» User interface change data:
-=-=-

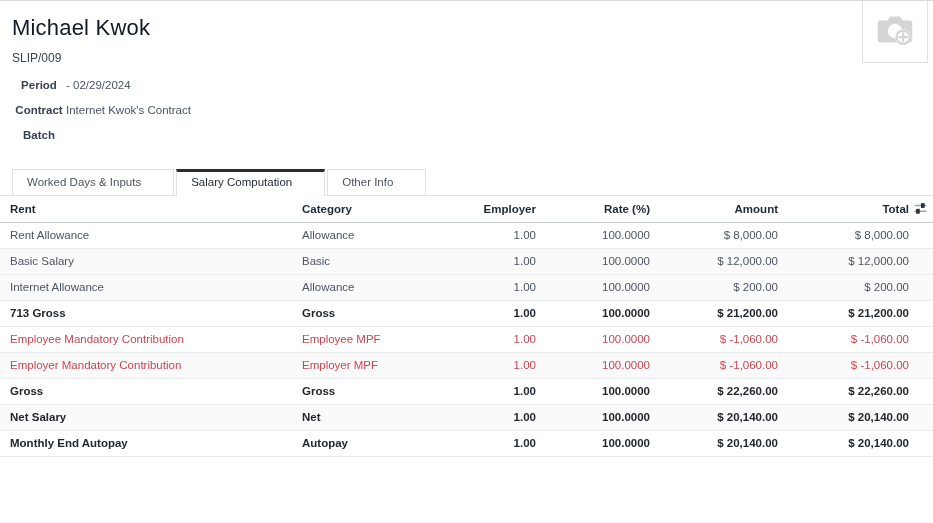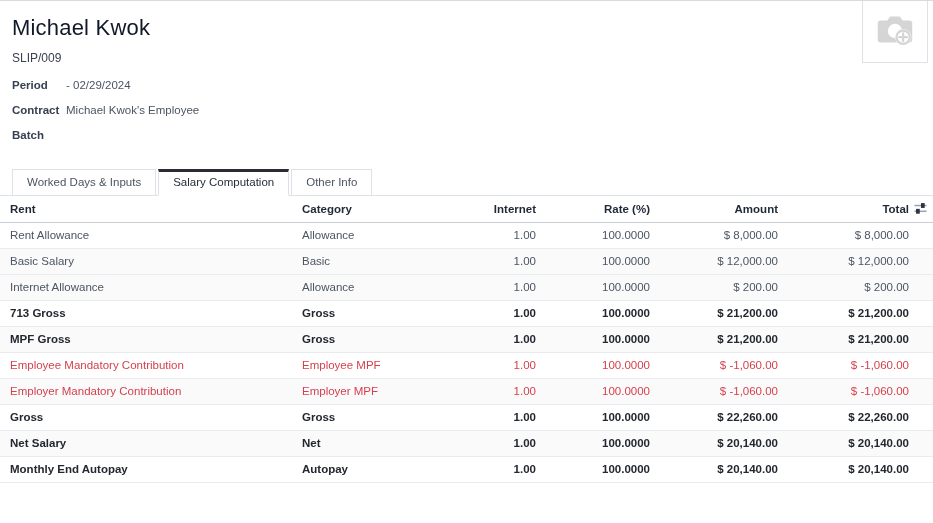"Period" .field-label { text-align: none -> center }
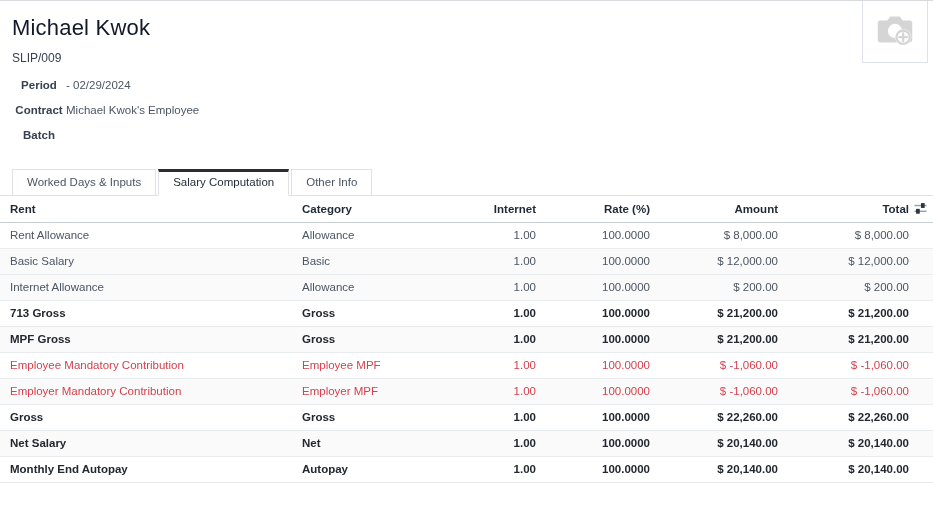"Michael Kwok's Employee" span.field-value { text: Michael Kwok's Employee -> Internet Kwok's Contract }
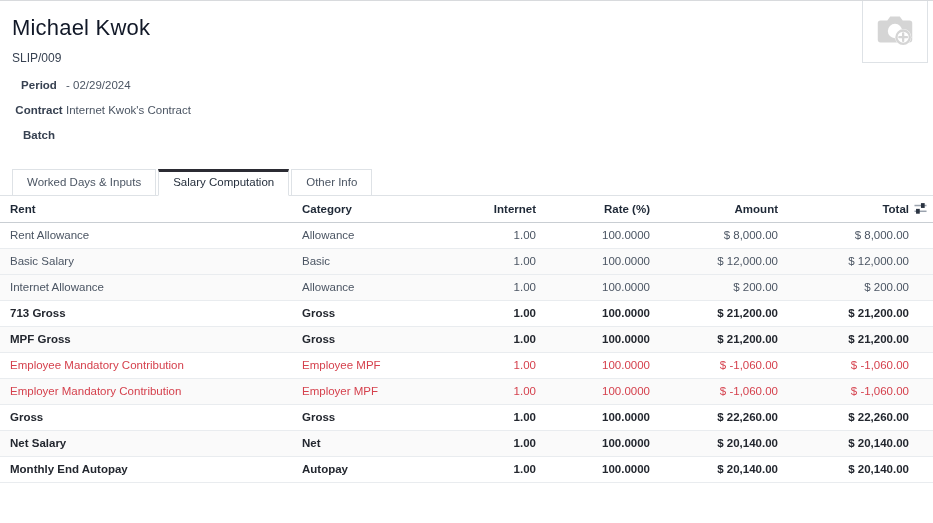"Worked Days & Inputs" .tab { padding: 6px 14px 7px 14px -> 6px 32px 7px 14px }
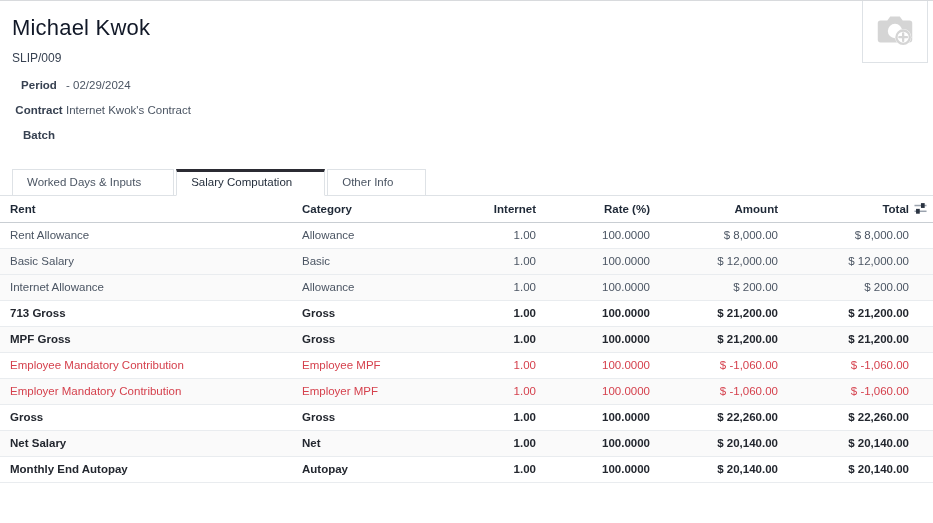"Internet" th.cell-right { text: Internet -> Employer }
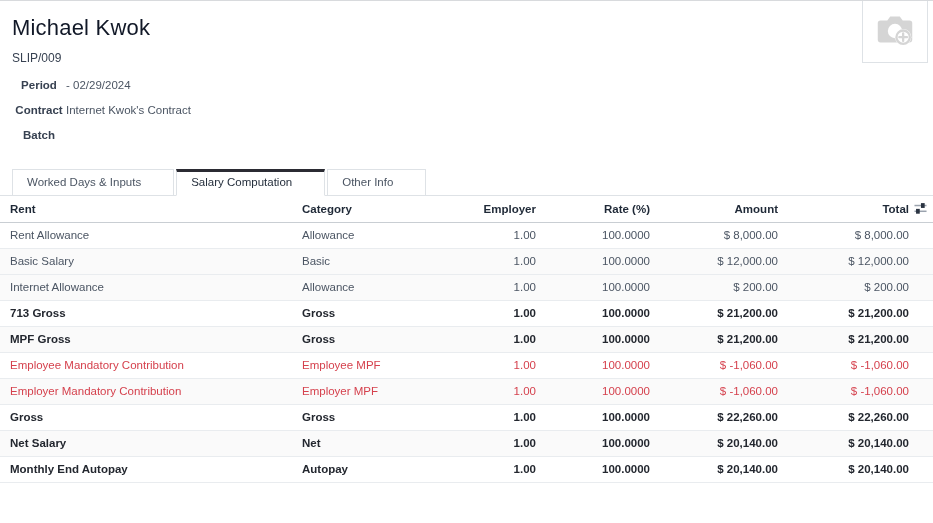"MPF Gross" tr.striped { html: <tr> <td>MPF Gross</td> <td>Gross</td> <td>1.00</td> <td>100.0000</td> <td>$ 21,200.00</td> <td>$ 21,200.00</td> <td></td> </tr> -> none }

-=-=-

» EXERCISE DETAILS:
Beginning with the line holding "text: Internet ->", copy each line exactly through the end of the records above, and leave every picture out.

» FINISHED TASK:
"Internet" th.cell-right { text: Internet -> Employer }
"MPF Gross" tr.striped { html: <tr> <td>MPF Gross</td> <td>Gross</td> <td>1.00</td> <td>100.0000</td> <td>$ 21,200.00</td> <td>$ 21,200.00</td> <td></td> </tr> -> none }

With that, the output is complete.